O mais recente episódio que envolve Miguel Relvas revela muitas coisas, mas talvez a mais importante seja a duplicidade (política, ética, democrática) da vasta geografia da direita portuguesa. As poucas excepções (André Azevedo Alves, Carlos Guimarães Pinto e Ricardo Lima n'O Insurgente, Gabriel Silva no Blasfémias) confirmam a regra.

Em poucos meses, Miguel Relvas tem estado envolvido numa nebulosa de casos e ligações perigosas: tivemos o caso Crespo/RTP, o caso da censura a Pedro Rosa Mendes numa crónica sobre Angola, o caso das secretas/Ongoing e agora o caso das pressões a uma jornalista do Público.

Os telefonemas entre governantes e jornalistas não começaram com este Governo e não vão acabar com ele. A fina linha que separa a tensão entre campos que se auto-alimentam e pressões ilegítimas de parte a parte também não vai ser um problema exclusivo deste Governo.

A novidade aqui é outra e é especialmente grave: um Ministro, por acaso o número dois do executivo e homem-chave deste PSD, não só chantageou uma jornalista como ameaçou publicar dados da sua vida privada na Internet (como obteve esses dados?), para além de ensaiar um boicote noticioso, logo económico, ao jornal que a emprega.

Não há forma de retirar uma acusação destas fora do contexto e Miguel Relvas não a desmentiu, levando a um desfecho lógico: a porta da rua. Ora, Relvas não só não se demitiu como foi publicamente defendido por Pedro Passos Coelho. O Primeiro-Ministro entregou o seu capital político a Relvas e fragilizou inexoravelmente o Governo que dirige.

Mas o mais extraordinário é assistirmos agora à duplicidade da direita que nos últimos anos exultava a cada notícia contra os dirigentes do anterior Governo. As capas dos jornais dessa altura eram autênticas sentenças contra ministros de esquerda e a direita utilizou-as insistentemente no combate político, revelando também aí uma importante diferença face à sobriedade com que o PS está a gerir este caso.

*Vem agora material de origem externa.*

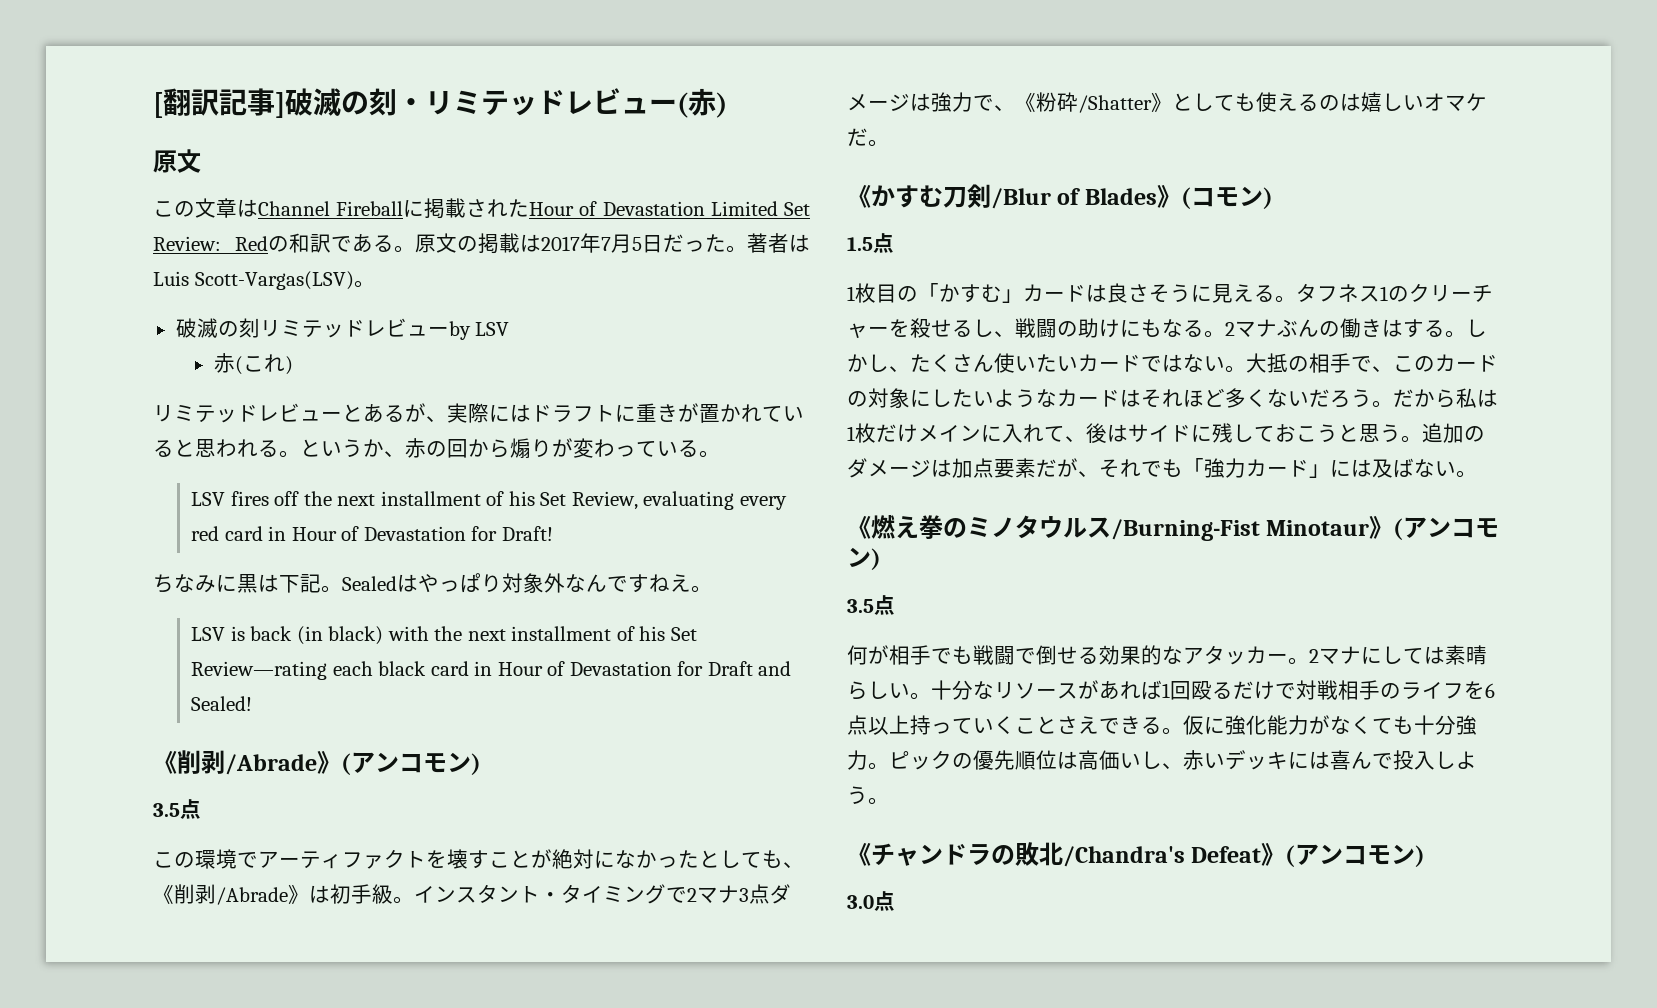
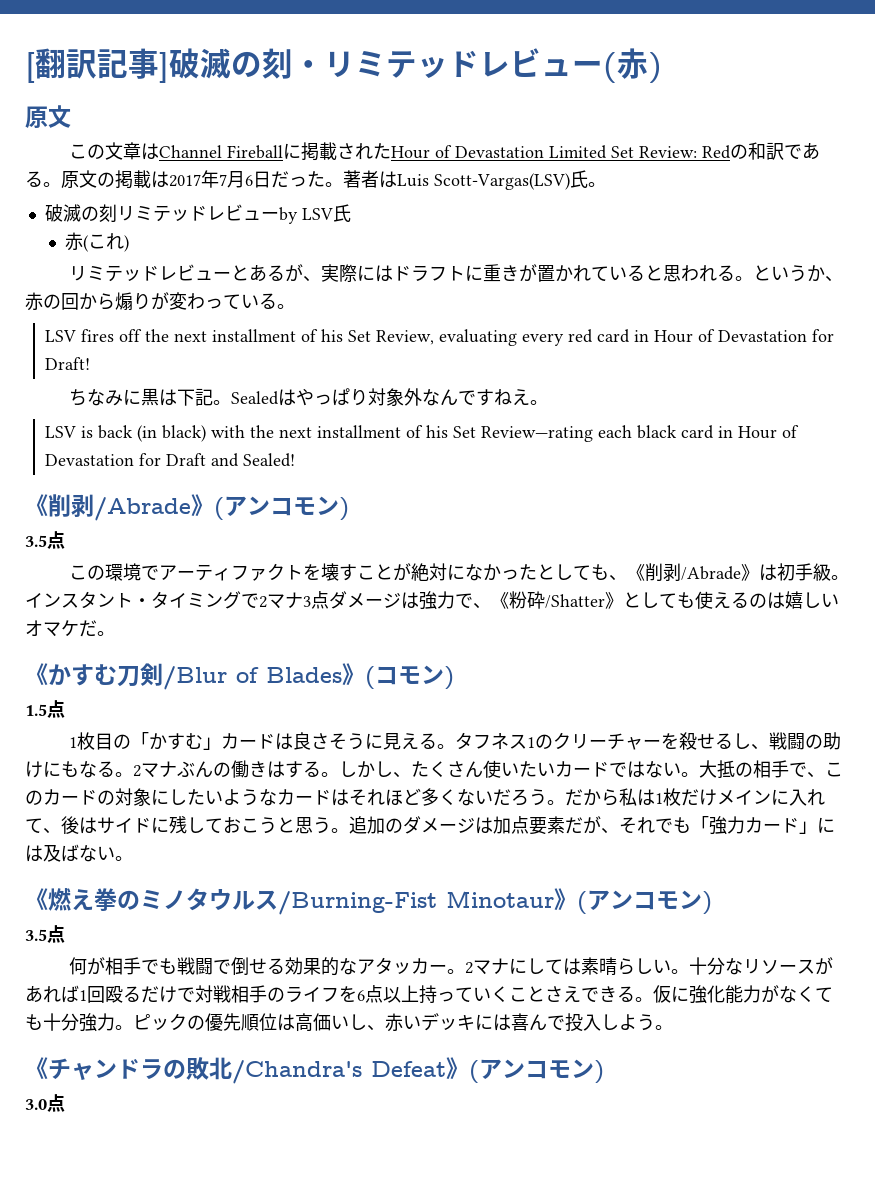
[632,237,642,251] 5 -> [245,175,253,186] 6
(354, 280) none -> [570,170,588,188] 氏
(510, 329) none -> [332,204,351,222] 氏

Esses dirigentes de direita falavam de claustrofobia democrática e - pasme-se - chegaram mesmo a organizar uma manifestação «em defesa da liberdade de expressão» que estaria em causa com o Governo Sócrates. Neste momento estão demasiado ocupados para organizarem novas manifestações ou até mesmo para um post de meia dúzia de linhas sobre o assunto, porque entretanto transitaram para as assessorias do Governo PSD/PP, para cargos de nomeação, para as listas de deputados e das direcções partidárias da maioria ou para negócios com a maioria.

Eles têm nomes: Adolfo Mesquita Nunes, Carlos Abreu Amorim, Fernando Moreira de Sá, Nuno Gouveia, Rodrigo Moita de Deus, Vasco Campilho, entre muitos outros. Hoje em dia têm funções directamente associadas ao Governo, organizam-se em blogues mais ou menos oficiosos e assobiam para o lado ou alimentam estratégias de spin perante um caso gravíssimo que envolve o núcleo mais centro do actual poder governamental. A sua duplicidade só é mais gritante porque alimentaram um clima de histeria mediática em relação à falta de liberdade de expressão que existia em Portugal e, como se vê, nas suas cabeças.

Compreendo que o mundo mudou e algo mais mudou para estes e outros defensores da liberdade. É que é muito difícil alguém perceber algo simples quando o seu salário depende basicamente de não o perceber.